28 February 2023

4542 views

8 0

Getting Out of Character

In this article, Joe Celko gives us a history of the different character sets that are used in computing and how that can pertain to your usage in relational databases. Some of these you may have never heard of!

Pre-Unicode

Younger programmers have grown up with ASCII and Unicode as the only ways of representing character data in a computer. But in the dark ages, before we invented dirt and entered into the stone age, there were other contenders.

The Control Data Corporation used a 6-bit binary scheme called Field Data. This was due to their hardware. Thanks to IBM’s dominance in the market at the time, punch cards were encoded with Hollerith and later their mainframes and mid-range computers used Extended Binary Coded Decimal Interchange Code (EBCDIC), an 8-bit scheme based off Hollerith. Unfortunately, there were three different versions of EBCDIC from IBM as well as some national code variations.

Back in the days of telegraphs, teletypes used Baudot (invented in the 1870’s) for their five channel paper tapes. (The inventor’s name is also where we get the term “baud” for transmission rates.) The coding scheme was improved a bit to become Murray code by 1901. One of the improvements was that the codes now included formatting codes, such as Carriage Return, Line Feed, Delete and so forth, which survived into the encoding schemes which came afterwards.

The debut of 7-bit ASCII in 1963 is where many programmers began learning programming. Mini-computers first used eight channel teletypes as their input device.

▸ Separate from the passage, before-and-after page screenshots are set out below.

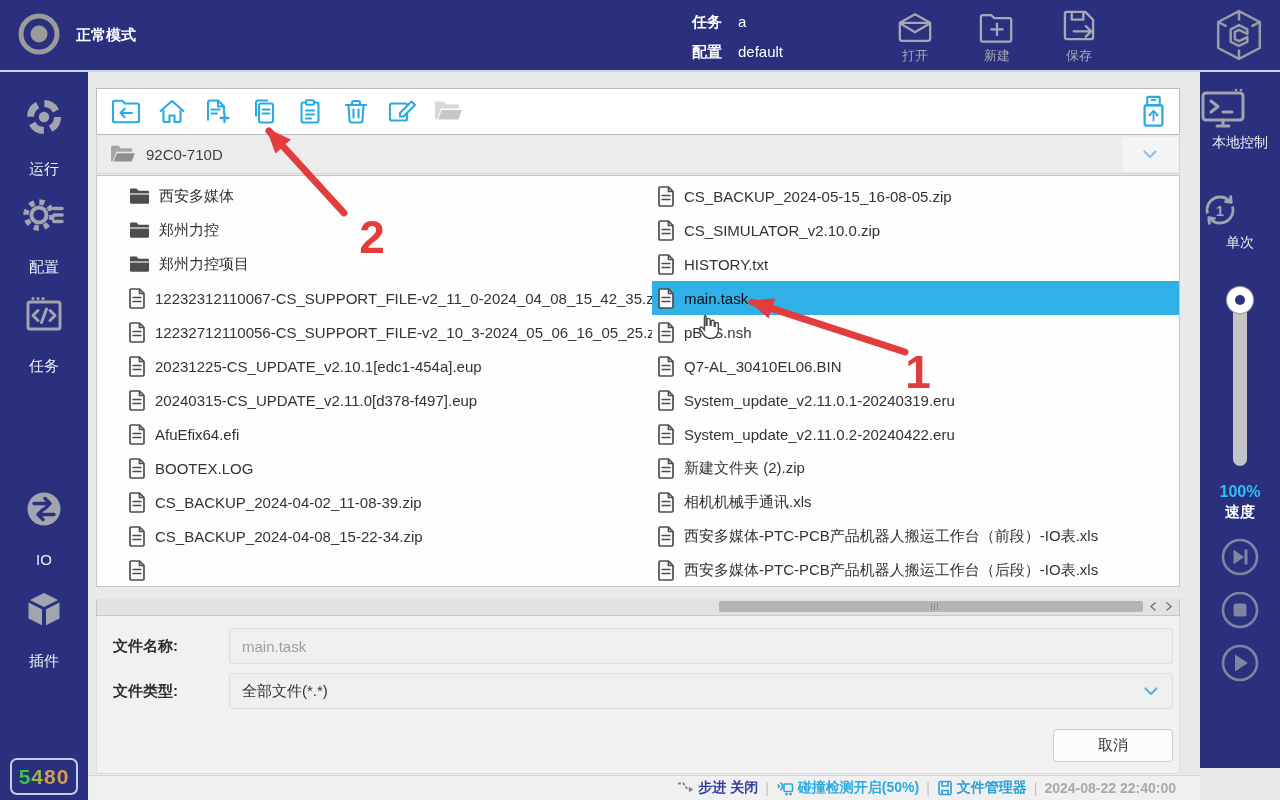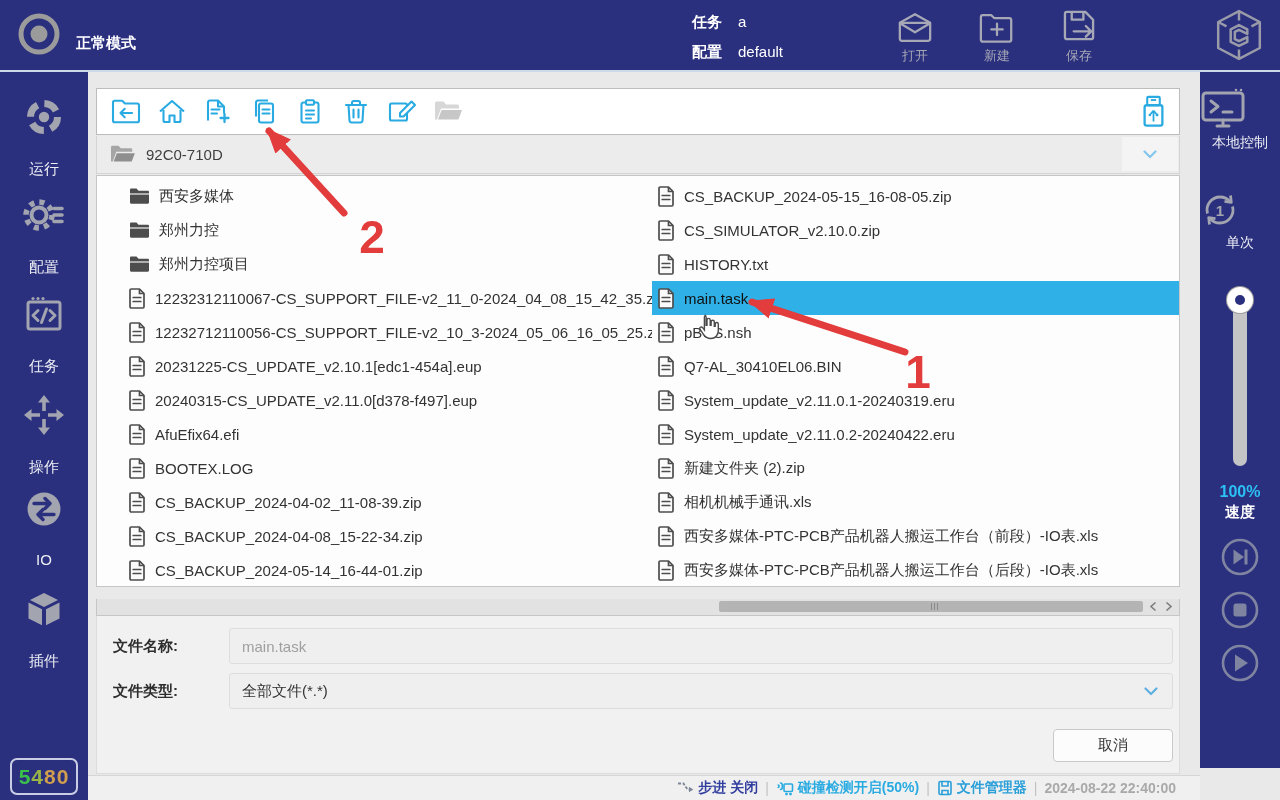"正常模式" .mode-label { margin-top: 8px -> none }
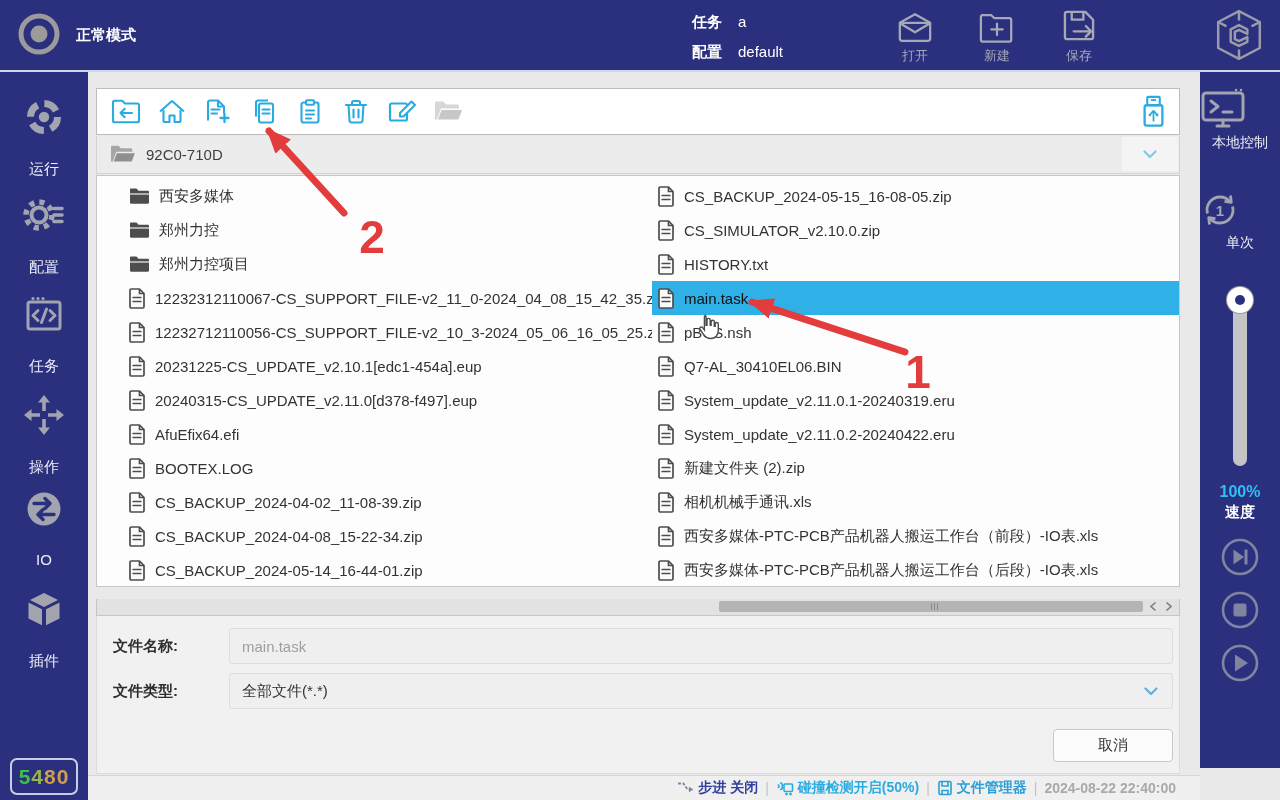"操作" div.side-item { html: <div><span><svg> <path></path> <path></path> <path></path> <path></path> </svg></span><div>操作</div></div> -> none }
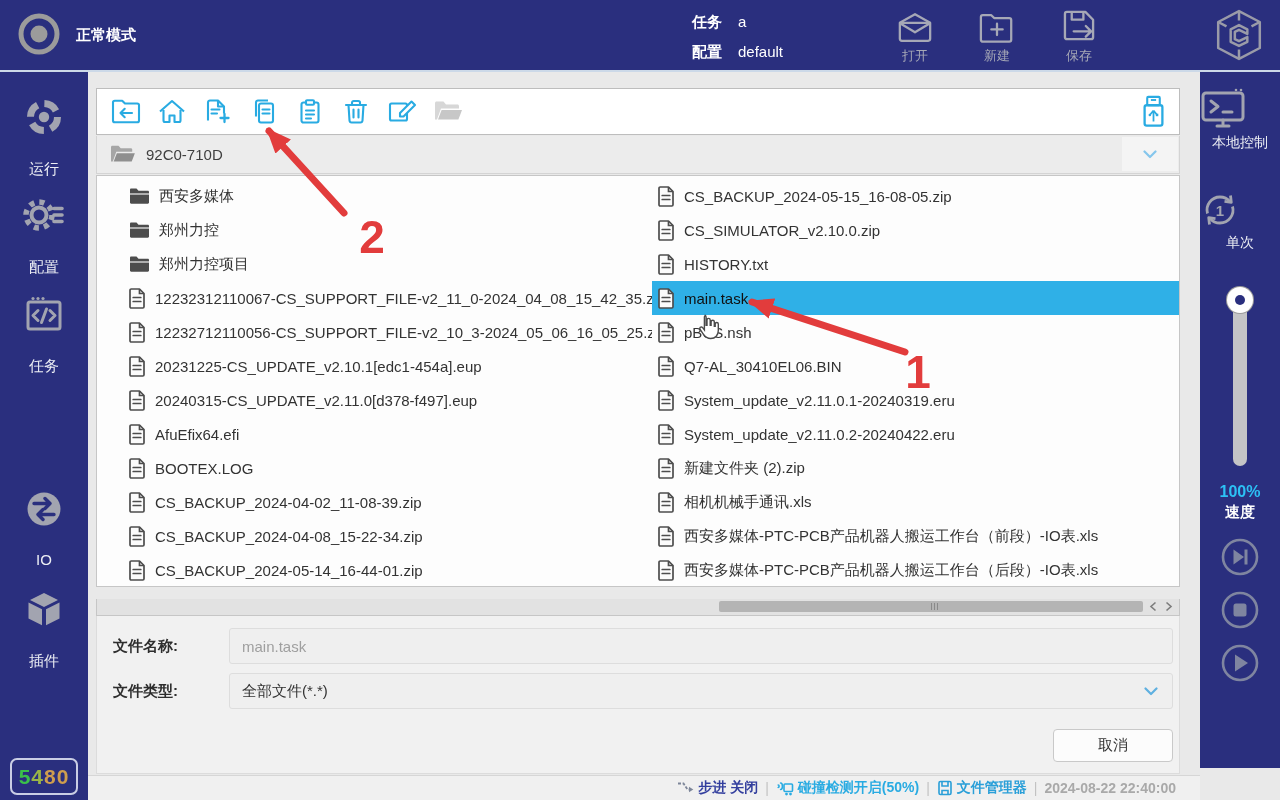"CS_BACKUP_2024-05-14_16-44-01.zip" span.fname { html: <span>CS_BACKUP_2024-05-14_16-44-01.zip</span> -> none }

Teletypes were relatively cheap and highly available back then.

Today, since computers have gotten smaller and less dominated by IBM, we use American Standard Code for Information Interchange (ASCII), which is a 7-bit character code. Each character is usually stored in one byte and the extra bit becomes a check digit or a way to shift to more ISO/IEC 8859 characters.

ISO/IEC 8859 was a joint ISO and IEC series of standards for 8-bit character encodings. The ISO working group for this standard has been disbanded. It’s job is now handled by Unicode. It was used for the accented letters in European languages that were based on the Latin alphabet. But coverage is not complete. For example, for compatibility, Dutch has been using “ij” as two letters in modern usage instead of one symbol. Likewise, in 2010, the Spanish Academy gave up “ch” and “ll” as separate letters for alphabetical order. (The term for these characters that tie two base characters together as one is a ligature. )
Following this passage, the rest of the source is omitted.